Which lines in the records below contain the word "title"? Copy each one.

* _Records from a collection_
Content starts

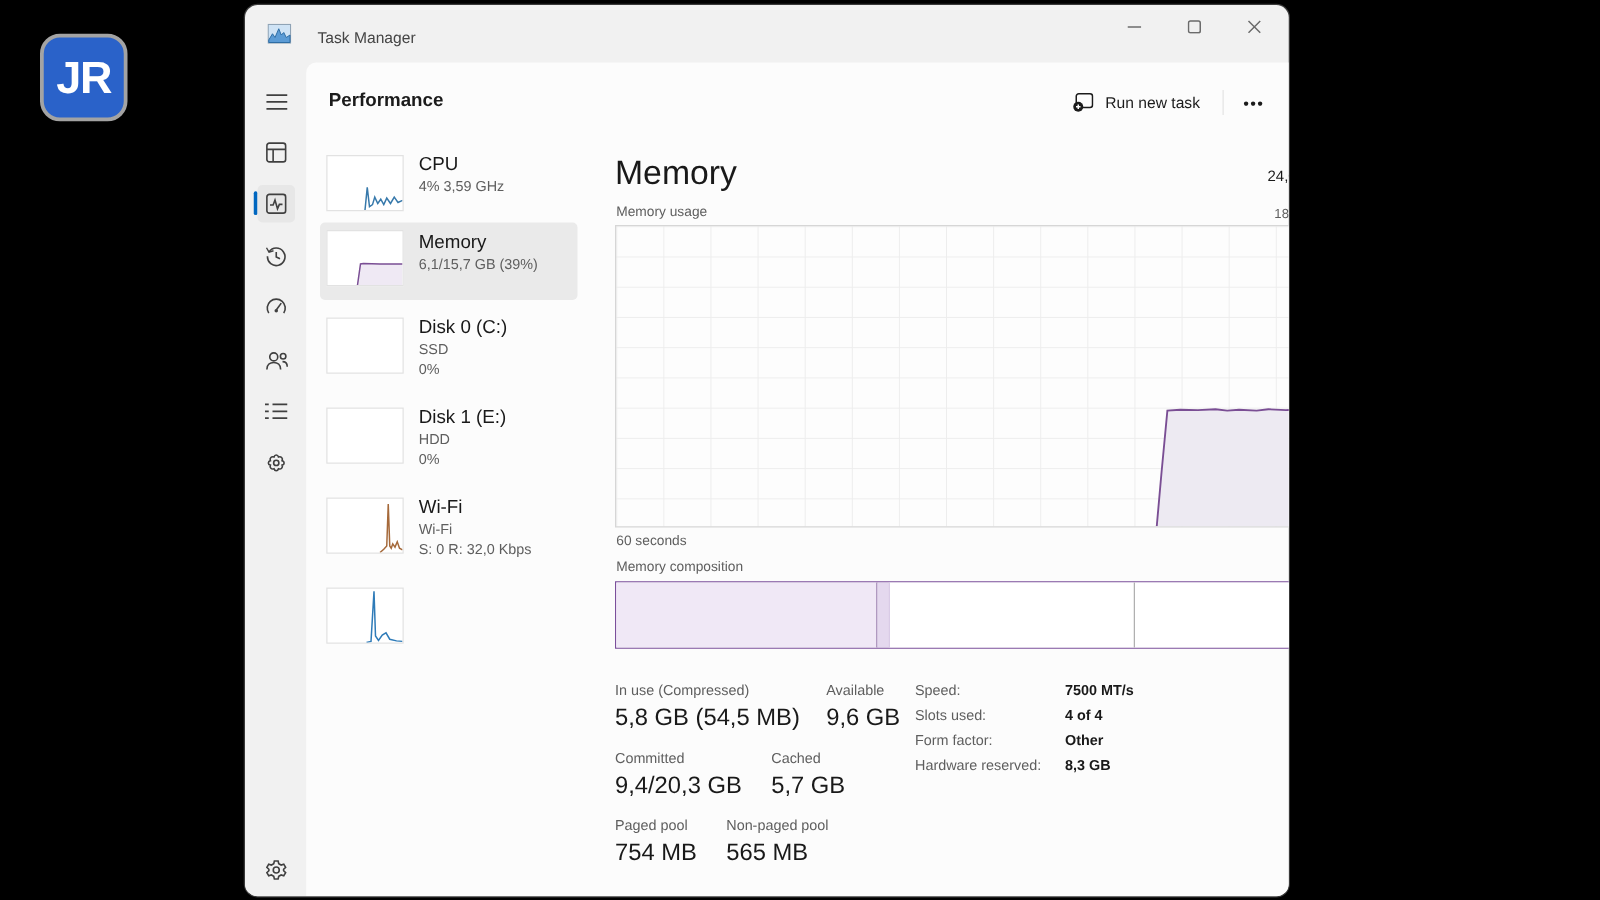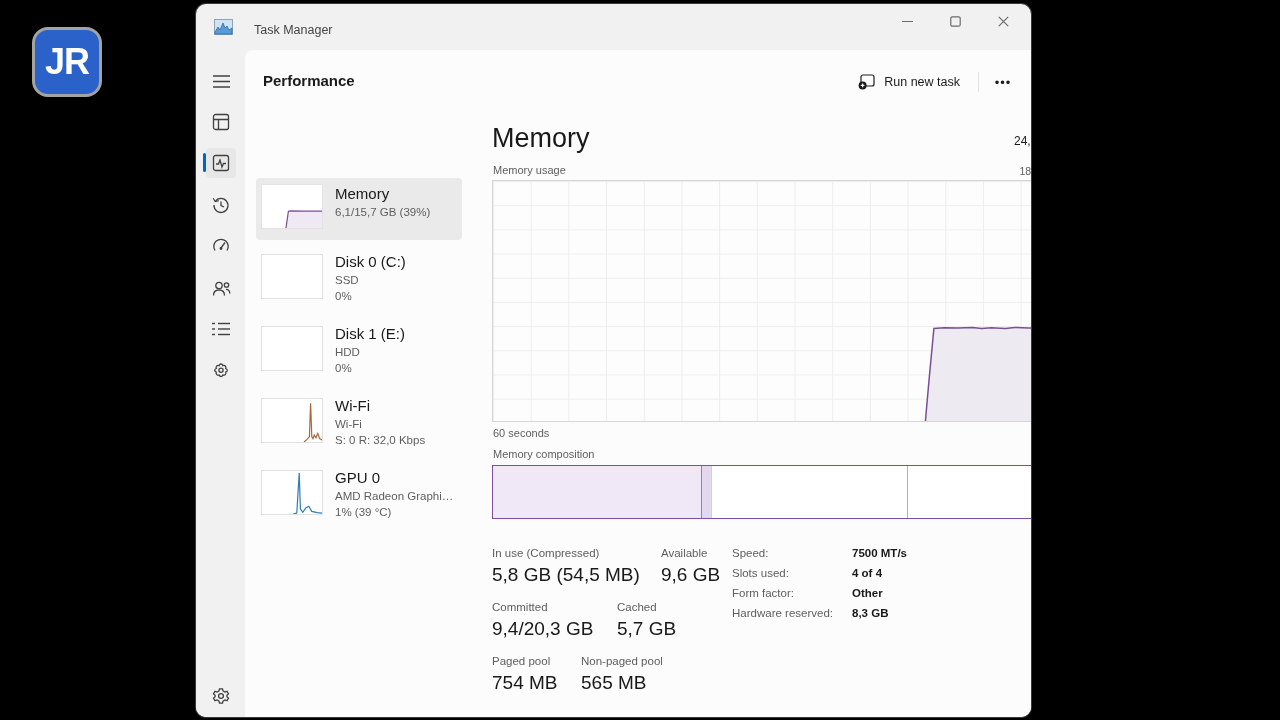--- a/index.html
+++ b/index.html
@@ -212,6 +212,17 @@
       </div>
     </div>
 
+    <div class="dev-item" style="top:70px;height:58px">
+      <div class="dev-thumb">
+          <svg width="60" height="43" viewBox="0 0 60 43">
+            <polyline points="30.0,43.0 31.8,24.9 33.6,40.4 36.0,38.7 37.8,32.7 40.2,37.8 42.6,34.4 45.0,38.7 47.4,33.5 50.4,37.8 53.4,32.7 56.4,37.0 60.0,35.3" fill="none" stroke="#3779ab" stroke-width="1.2"></polyline>
+          </svg>
+        </div>
+      <div class="dev-text">
+        <div class="dev-title">CPU</div>
+        <div class="dev-sub">4%  3,59 GHz</div>
+      </div>
+    </div>
 
     <div class="dev-item selected" style="top:128px;height:62px">
       <div class="dev-thumb" style="top:6px">

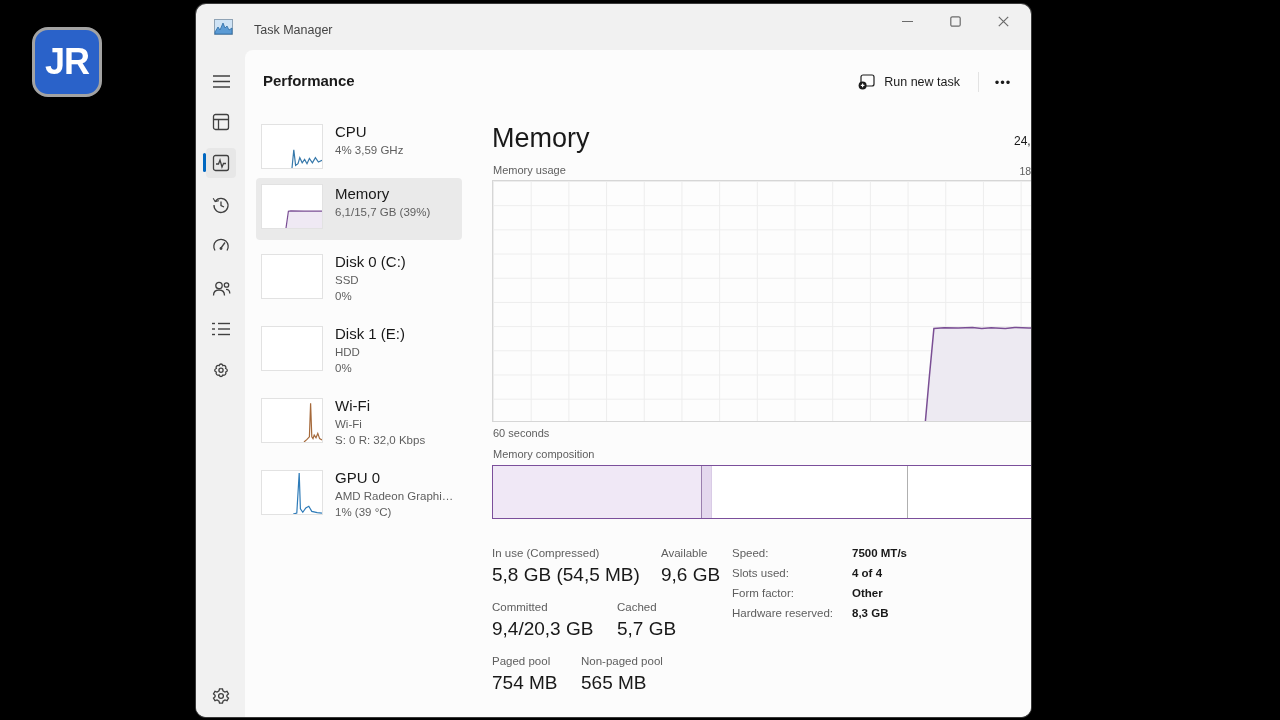--- a/index.html
+++ b/index.html
@@ -278,11 +278,6 @@
             <polyline points="31.2,43.0 34.8,42.1 37.2,2.1 38.4,37.8 40.8,41.3 43.8,37.0 46.8,35.3 49.8,40.4 55.2,41.7 60.0,42.1" fill="none" stroke="#2e7bb8" stroke-width="1.2"></polyline>
           </svg>
         </div>
-      <div class="dev-text">
-        <div class="dev-title">GPU 0</div>
-        <div class="dev-sub">AMD Radeon Graphi…</div>
-        <div class="dev-sub">1%  (39 °C)</div>
-      </div>
     </div>
 
     <div class="main">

Content ends

* _RESULT FOR THIS TASK_
+        <div class="dev-title">CPU</div>
-        <div class="dev-title">GPU 0</div>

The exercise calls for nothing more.